Personal File Server For The Masses
prostoalex writes "California-based Inspiri is coming to the market with Mirra - a personal file-server with simple backup solutiion, remote access as well as file-sharing capabilities. The $399 device comes with 120 GB hard drive, front-mounted USB ports and Ethernet interface. There are some pictures of Mirra on the corporate Web site. The founder of Inspiri, Tim Bucher, according to the corporate documents, had an interesting career, having worked at both Apple and Microsoft, while the VP of Engineering in this company used to work as acting CEO of Apple's Newton business group."
So the bigwig at the company used to work for apple but the site says that his new appliance will only work with a WinXP machine?
What's that about?
...like the point of this? It's 400, pretty big in size, and all it does is store files? For 400, you could get a bare-bones system running Red Hat or something and shove in near half a terrabyte. Or just get tape backups and save a gazillion dollars. I think it's too soon to feature a product like this, as the people aren't ready and the entreprise can surely spend the money more wisely.
A blog like any other.
- It's linux and I can muck around.
- It's got WiFi.
- Setup to handle printing for my home net.
Been there done this. There must be dozens of these kind of devices on the market already./charles
They seem to be a little behind: seen today at my local computer store: 160G, Ethernet and USB2.0, SMB file server, $289. It's about the same size as your regular desktop disk enclosure. Don't remember the brand name, however. Didn't do NFS.
The thing is, I doubt most folks have the skills to cobble together the box itself. And many who do simply don't have the time or desire to screw with it - especially when 120GB of online storage is $400. You or I wouldn't buy this, but we're not the market - and 400 bucks is pretty good price when you consider most folks would end up paying $200 just to get a 120GB drive installed in their existing machine, or even a $399 e-machine.
But the "Inspiri" service is the killer app. Because you can run a stateful firewall and still get your files from a relatively secure home network by authenticating through their service. If the system works as advertised, that's a really nice feature. No need to configure "pinholes" or setup a DMZ on the home network or even know what any of that crap means. All they need now is a "matching" firewall appliance and they got a potentially killer business model: protecting home networks against intrusion while allowing plug and play telepresence.
And if they would just market it in Hong Kong and Japan and plug up all those leaky high speed home lines they might actually make the internet a better place. Very nice.
If they're using Linux, they need to make sure the source code is available under GPL terms.
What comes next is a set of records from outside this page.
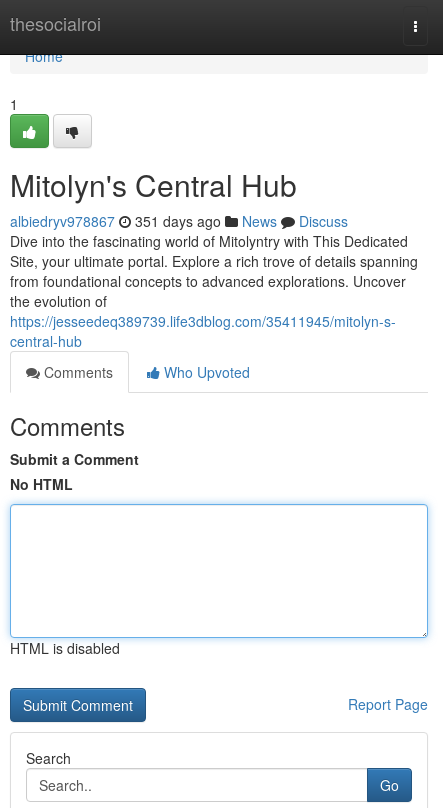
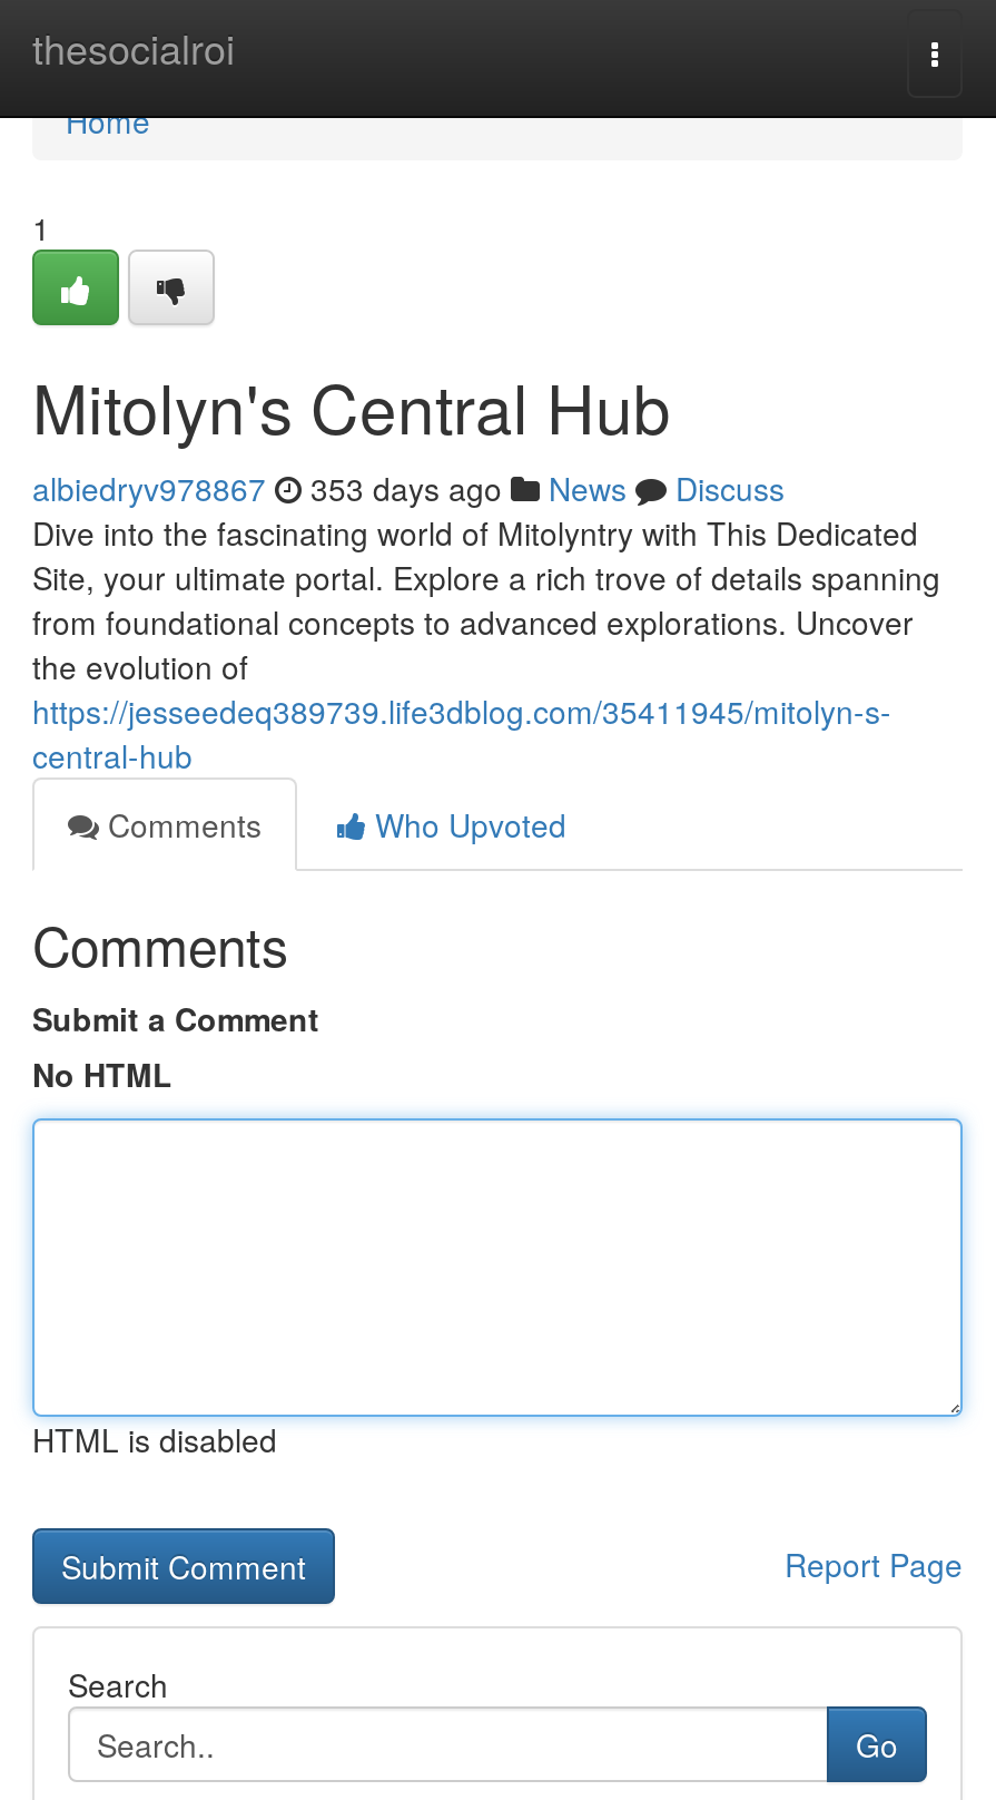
[10,211,348,231] albiedryv978867 351 days ago News Discuss -> [32,466,785,510] albiedryv978867 353 days ago News Discuss

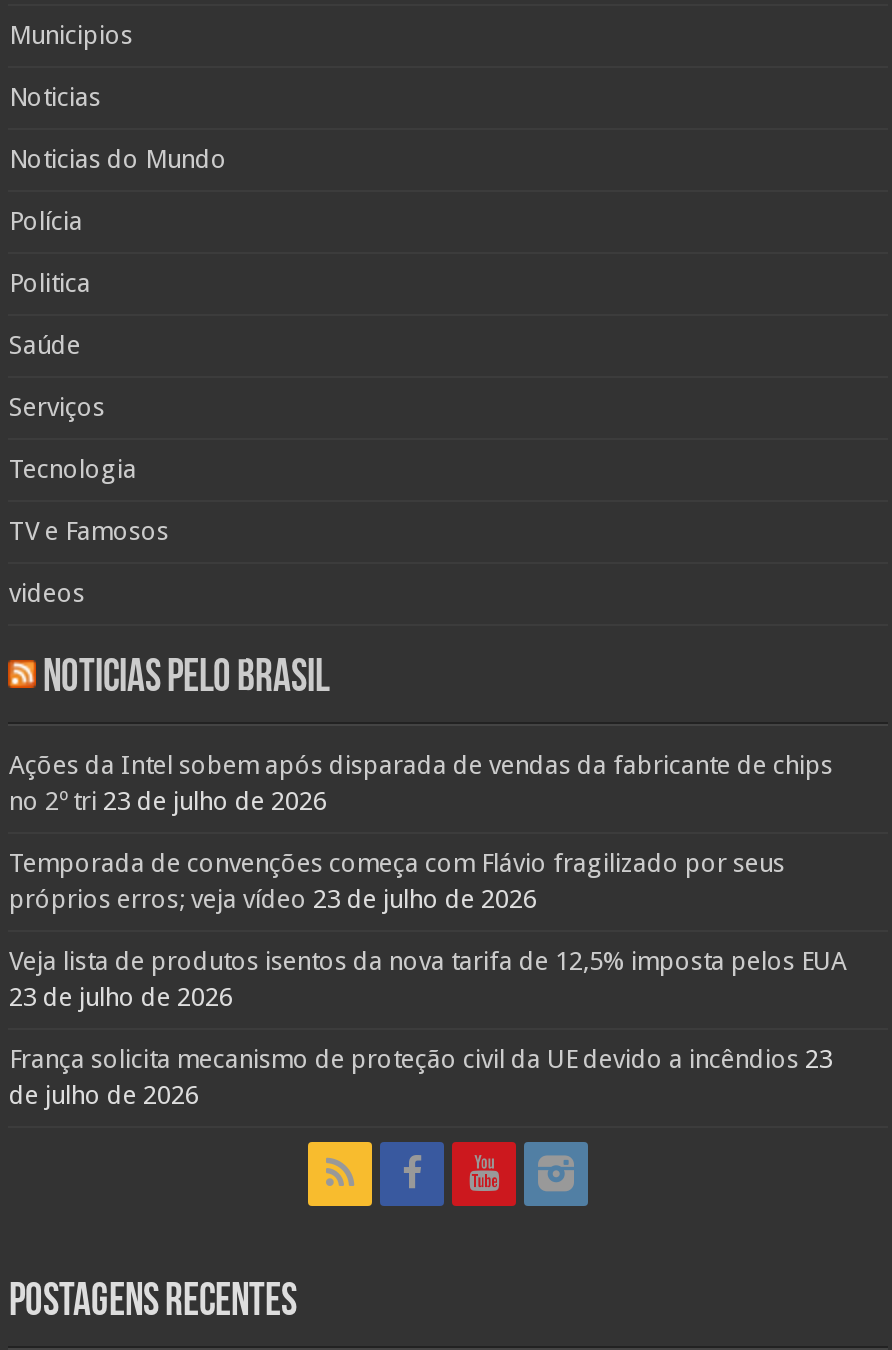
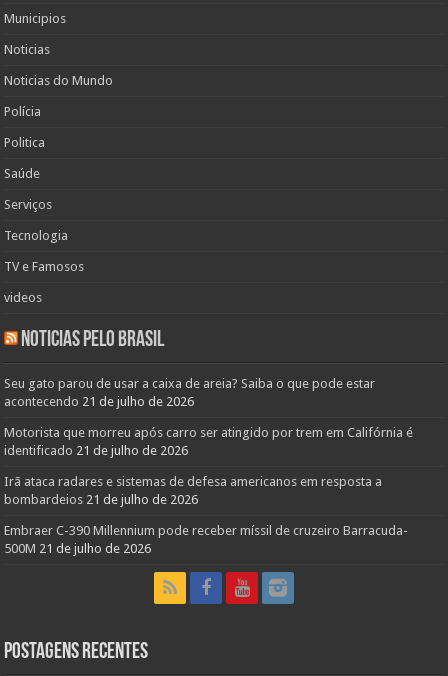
[9,750,833,816] Ações da Intel sobem após disparada de vendas da fabricante de chips | no 2º tri 23 de julho de 2026 -> [4,376,376,409] Seu gato parou de usar a caixa de areia? Saiba o que pode estar | acontecendo 21 de julho de 2026
[9,848,785,914] Temporada de convenções começa com Flávio fragilizado por seus | próprios erros; veja vídeo 23 de julho de 2026 -> [4,425,414,458] Motorista que morreu após carro ser atingido por trem em Califórnia é | identificado 21 de julho de 2026
[9,946,847,1012] Veja lista de produtos isentos da nova tarifa de 12,5% imposta pelos EUA | 23 de julho de 2026 -> [4,474,382,507] Irã ataca radares e sistemas de defesa americanos em resposta a | bombardeios 21 de julho de 2026
[9,1044,833,1110] França solicita mecanismo de proteção civil da UE devido a incêndios 23 | de julho de 2026 -> [4,523,408,556] Embraer C-390 Millennium pode receber míssil de cruzeiro Barracuda- | 500M 21 de julho de 2026

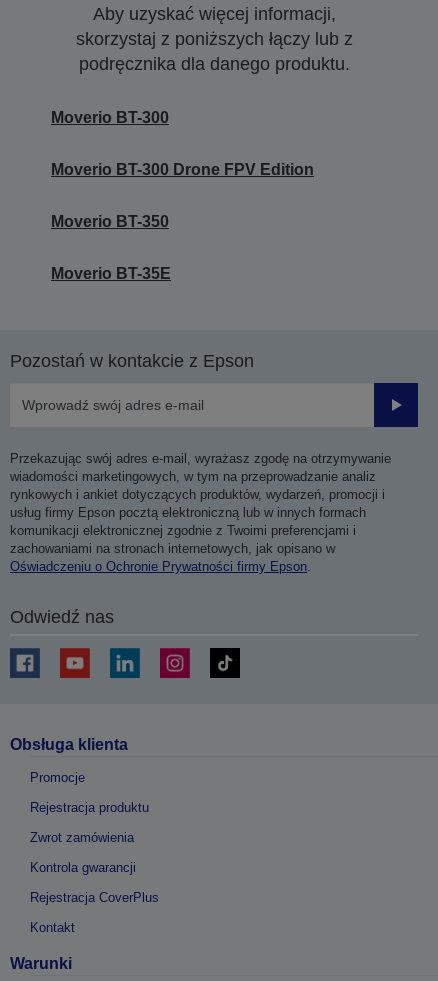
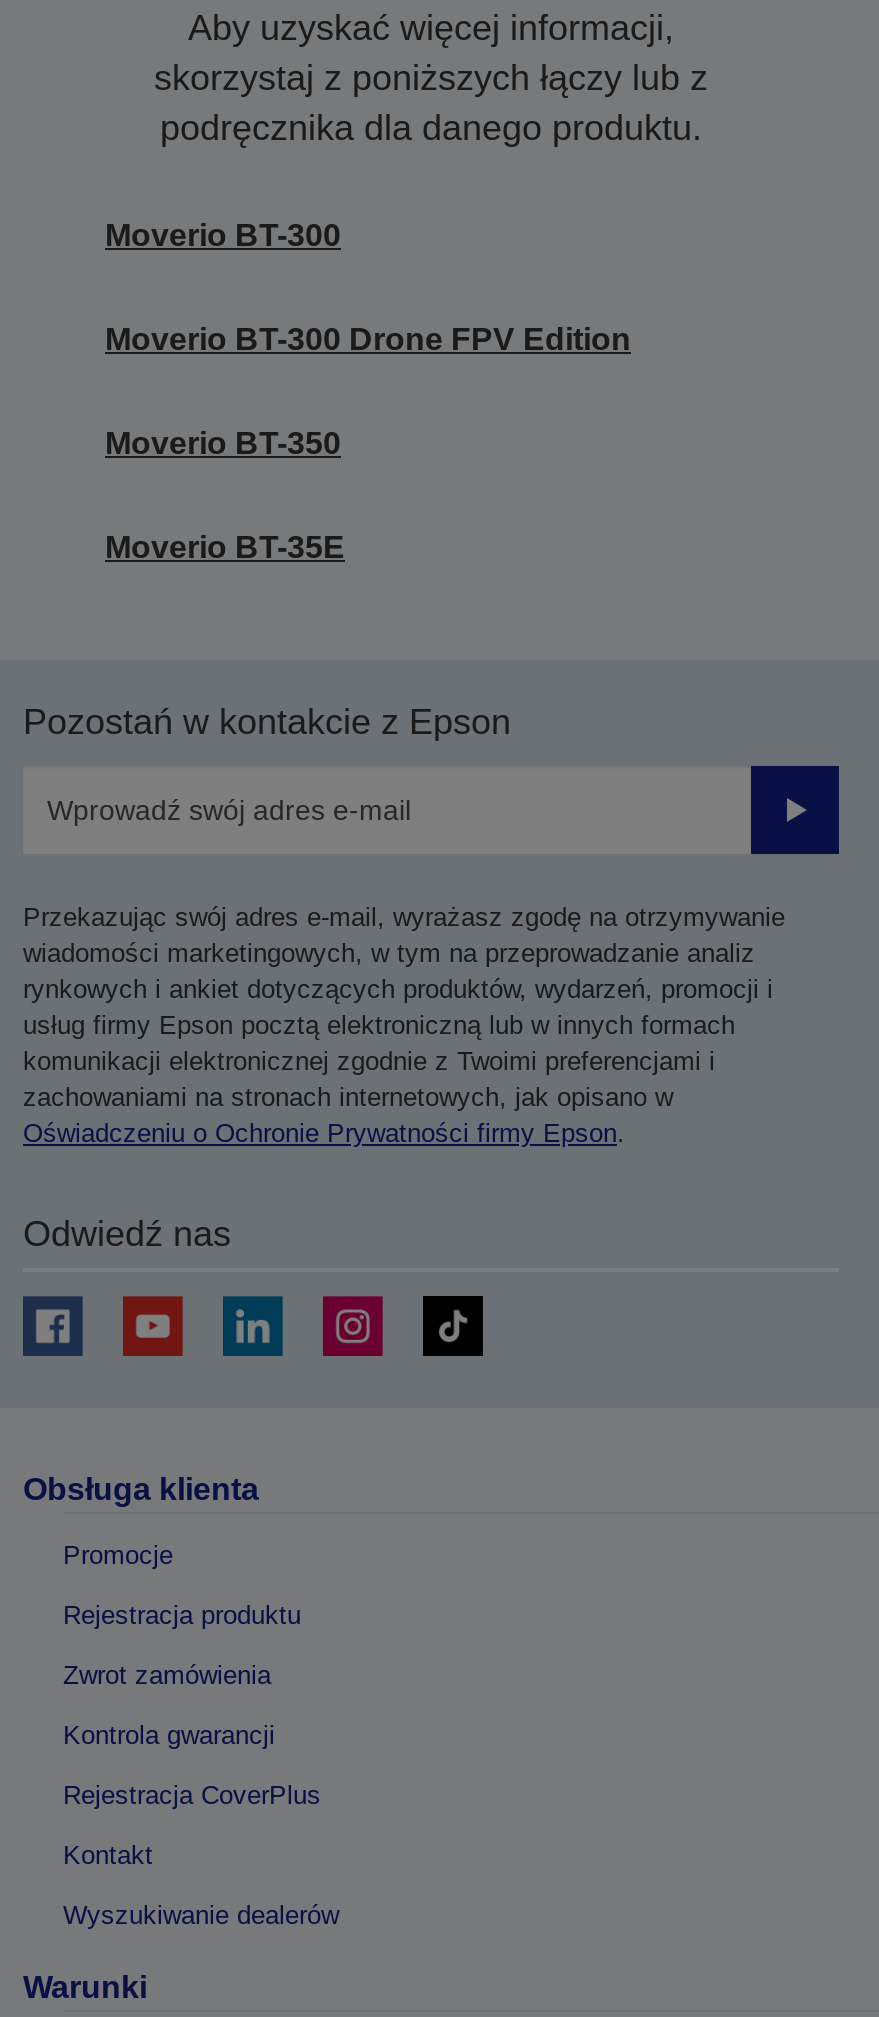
none -> [63,1900,339,1930] Wyszukiwanie dealerów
I hope that's the case - has anyone bought one and does it include source code or a written offer for source code ?
I'm on HP's Open Source review board, and one of the things we make damn sure of before shipping any HP product with GPL code in it is that the product includes source code or an offer for the customer to get it.
That's the really important thing all these embedded Linux using compaies need to understand.
Jeremy Allison,
Samba Team.
So a "bajillion" is arround 2000?
CD's are not good for backing up - if you have a 100GB hard drive you need arround 150CDs. Lets say you can burn a CD in 5 minutes (allowing time for coasters), that takes 12 hours of your time, cost arround $50 for the CD's, and at $20 an hour $240 for your time. That 100GB file server starts looking more tempting.
Of course if you're going for a file server, you should be going for a fast box with gigE, booting off a CD into RAM, and 8 200GB or 300GB hard drives, giving you between 1.5 and 2.5TB of readilly available storage, should cost more then $3000 even with a top of the line processer and a gig of ram.
Obviously HDD's crash, so have them as a raid array - Still get 1.2TB of data on there, for $2.50 a gig. More expensive then DVDR or CD, but more convienent, and a lot cooler when you can answer "how much disk space you got" with terrabytes.
Ok "the masses" to me means people who aren't overly computer literate, but are interested in transporting data from home to work or wherever.
As for backup, usually that is handled automatically at work. At home maybe all they would need to do is backup documents and email.. which will fit on a cd. And besides, relying on one 120gb HD as a backup makes no sense. If you want incremental backups... it won't last long. And you need removable media to store somewhere else.
As for the "computer saavy" person. Christ.. It'd be much cheaper for me to simply carry around an HD on it's own, open the friggin case and plug it into an IDE channel.